The present invention relates to a method for manufacturing a semiconductor device, and more particularly to a method for manufacturing a MOSFET device in a peripheral region capable of avoiding degradation of electrical characteristics of the MOSFET device in the peripheral region.

2. Description of the Prior Art

As the design rule of recently developed MOSFET (metal-oxide semiconductor field-effect transistor) devices is reduced to sub-100 nm, the difference in pattern density between a dense pattern region and a loose pattern region in the corresponding peripheral region rapidly increases. Such a difference in pattern density, for example, varies the thickness of a gate spacer and results in non-uniformity in characteristics of a MOSFET device between the dense pattern region and the loose pattern region in the peripheral region.

In this regard, a method for manufacturing a MOSFET device in a peripheral region, which is currently performed in the industry, will now be described with reference to FIGS. 1A to 1D.

Referring to FIG. 1A, a trench-type isolation layer 2 is formed in a predetermined position on a silicon substrate 1 having a dense pattern region A and a loose pattern region B in the peripheral region thereof in a conventional STI (shallow trench isolation) process. A gate insulating film 3, a doped polysilicon film 4, and a tungsten silicide film 5, which are successively laminated as a gate conductive film, as well as a hard mask film 6 are formed on the entire substrate 1 including the isolation layer 2 and are then patterned to form a gate 7 in each of the dense pattern region A and the loose pattern region B of the substrate 1.

Referring to FIG. 1B, a gate re-oxidation process is performed to grow a screen oxide film 8 on the lateral walls of the gate 7 and the surface of the substrate 1. Subsequently, LDD (lightly doped drain) implantation is performed to form LDD regions 9 in the substrate surface at both sides of the gate 7, respectively.

Referring to FIG. 1C, a gate buffer oxide film 10, a gate spacer nitride film 11, and a gate spacer oxide film 12 are successively deposited on the entire substrate to form a gate spacer lamination film having ONO (oxide-nitride-oxide) structure.

Referring to FIG. 1D, a series of conventional MOSFET manufacturing processes, that is, an N+/P+ mask process, a spacer etching process, and an N+/P+ implantation process are successively performed to form gate spacers 13 on both lateral walls of the gate 7, respectively, and source/drain regions 14 within the substrate surface on both sides of the gate 7, including the gate spacers 13, respectively. This completes the manufacturing of a MOSFET device in the dense pattern region A and loose pattern region B of the peripheral region.

However, the above-mentioned method for manufacturing a MOSFET device in the peripheral region has a problem as follows:

The gate spacer oxide film 12 as in FIG. 1C usually has a thickness substantially larger than that of the gate buffer oxide film 10 and the gate spacer nitride film 11. Meanwhile, film deposition has different deposition loading effect depending on pattern density and the deposition thickness has dependency on pattern density. Particularly, the higher the pattern density is, the smaller the deposition thickness becomes. Such dependency on pattern density becomes severer as the film thickness increases.

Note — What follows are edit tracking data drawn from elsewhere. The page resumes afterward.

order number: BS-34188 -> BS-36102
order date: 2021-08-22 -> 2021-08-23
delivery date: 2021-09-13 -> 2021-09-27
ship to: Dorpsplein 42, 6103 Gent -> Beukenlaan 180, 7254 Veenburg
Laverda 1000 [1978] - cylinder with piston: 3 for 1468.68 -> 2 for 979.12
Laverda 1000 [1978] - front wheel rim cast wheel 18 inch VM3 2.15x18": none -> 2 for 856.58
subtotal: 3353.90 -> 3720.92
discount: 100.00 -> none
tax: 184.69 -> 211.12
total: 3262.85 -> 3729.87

As the design rule of MOSFET devices is reduced to sub-100 nm, therefore, the difference in deposition thickness between the dense pattern region and the loose pattern region in the peripheral region of the gate spacer oxide film is as large as hundreds of Å. As a result, the gate spacer thickness of the MOSFET devices in the finally-formed peripheral region is not uniform. In the end, this results in degradation of electrical characteristics, including Vtsat (saturation threshold voltage), of the MOSFET devices. Such a problem is particularly fatal to future development of a highly-integrated MOSFET device.

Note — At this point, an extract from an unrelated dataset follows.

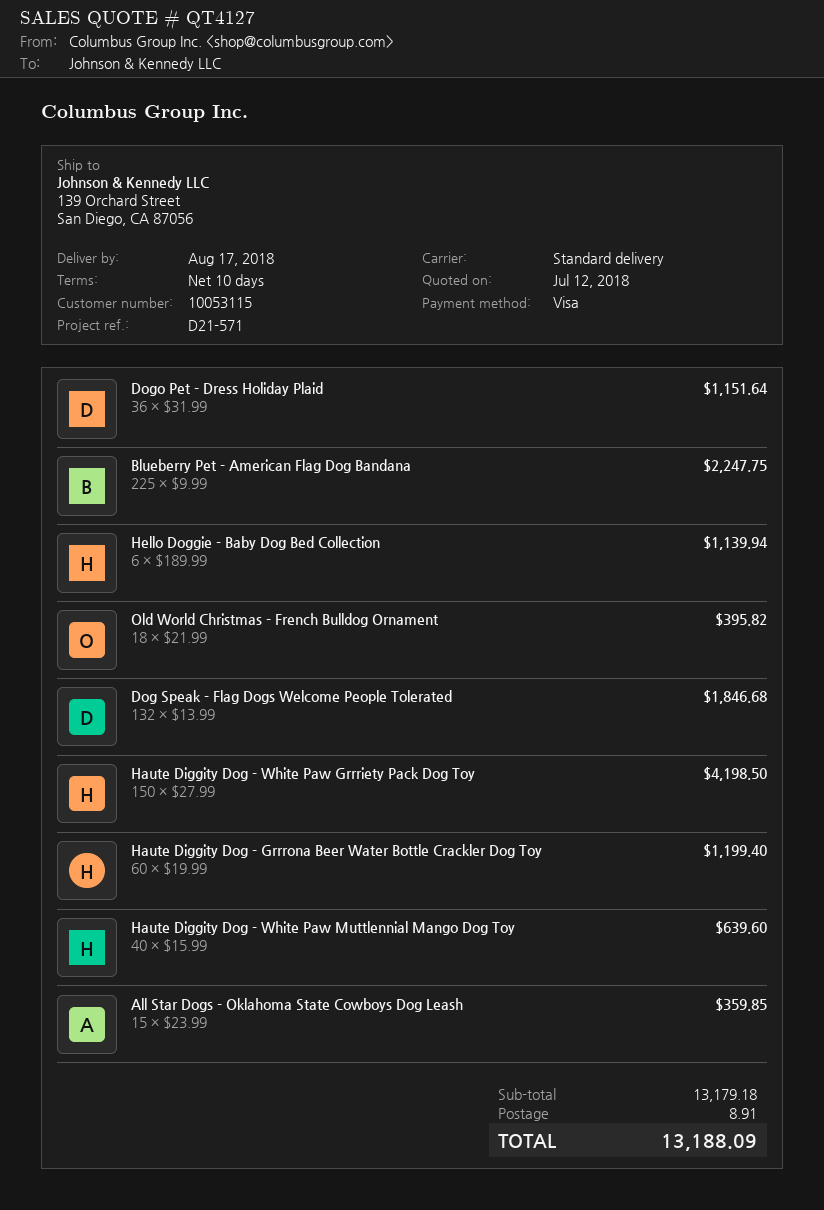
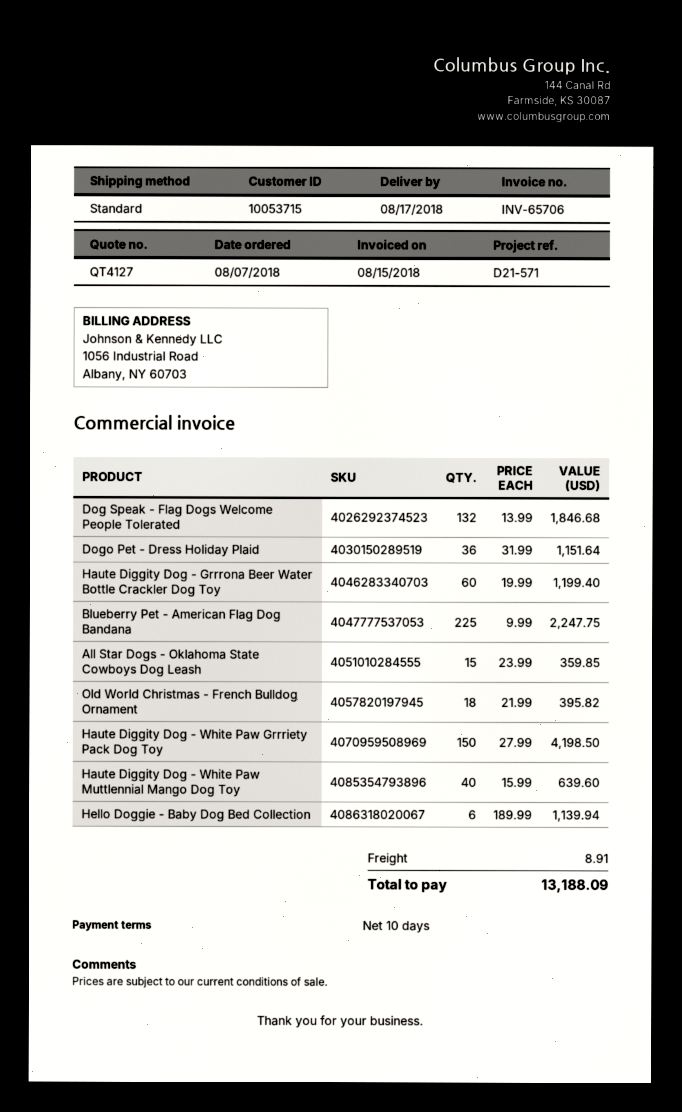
customer number: 10053115 -> 10053715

In order to manufacture a highly-integrated MOSFET device, consequently, it is necessary to secure the electrical characteristics of the MOSFET device in the peripheral region. However, there is a limitation in improving the loading effect, which is inherent property of the material, when depositing the gate spacer oxide film. Therefore, a structural approach regarding the MOFSET device is required to solve the above problem.

SUMMARY OF THE INVENTION

Accordingly, the present invention has been made to solve the above-mentioned problems occurring in the prior art, and an object of the present invention is to provide a method for manufacturing a MOSFET device in a peripheral region capable of avoiding degradation of electrical characteristics of the MOSFET device in the peripheral region.

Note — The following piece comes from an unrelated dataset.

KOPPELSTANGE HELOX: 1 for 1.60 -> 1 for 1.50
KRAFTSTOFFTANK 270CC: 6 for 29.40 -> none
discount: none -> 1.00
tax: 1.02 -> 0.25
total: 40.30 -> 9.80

Another object of the present invention is to provide a method for manufacturing a MOSFET device in a peripheral region capable of manufacturing a highly-integrated MOSFET device of sub-100 nm grade by avoiding degradation of electrical characteristics of the MOSFET device in the peripheral region.

In order to accomplish these objects, there is provided a method for manufacturing a MOSFET device in a peripheral region including the steps of forming a isolation layer to define an active region in a predetermined position on a silicon substrate having a dense pattern region and a loose pattern region in the peripheral region thereof; forming a groove to obtain a recess channel on the surface of a part of the substrate on which a gate is to be formed in the dense pattern region; forming a gate insulating film, a gate conductive film, and a hard mask film successively on the entire substrate including the isolation layer and the groove; forming gates on the groove in the dense pattern region and on the substrate surface in the loose pattern region, respectively, by patterning the hard mask film, the gate conductive film, and the gate insulating film; forming LDD regions within the substrate surface on both sides of the gates, respectively; depositing a gate buffer oxide film, a gate spacer nitride film, and a gate spacer oxide film successively on the resulting substrate which has been subject to the previous steps; etching the gate spacer oxide film, the gate spacer nitride film, and the gate buffer oxide film to form gate spacers on both lateral walls of the gates, respectively; and, forming source/drain regions within the substrate surface on both sides of the gates including the gate spacers, respectively.

The step of forming a groove on the surface of a part of the substrate on which a gate is to be formed in the dense pattern region includes a first process of forming a sacrificial oxide film and a mask polysilicon film on the entire substrate having the isolation layer formed thereon; a second process of etching a part of the mask polysilicon film above a part of the substrate on which a gate is to be formed in the dense pattern region and a part of the sacrificial oxide film below the part of the mask polysilicon film, as well as etching the substrate with a predetermined thickness; and a third process of removing the mask polysilicon film and the sacrificial oxide film.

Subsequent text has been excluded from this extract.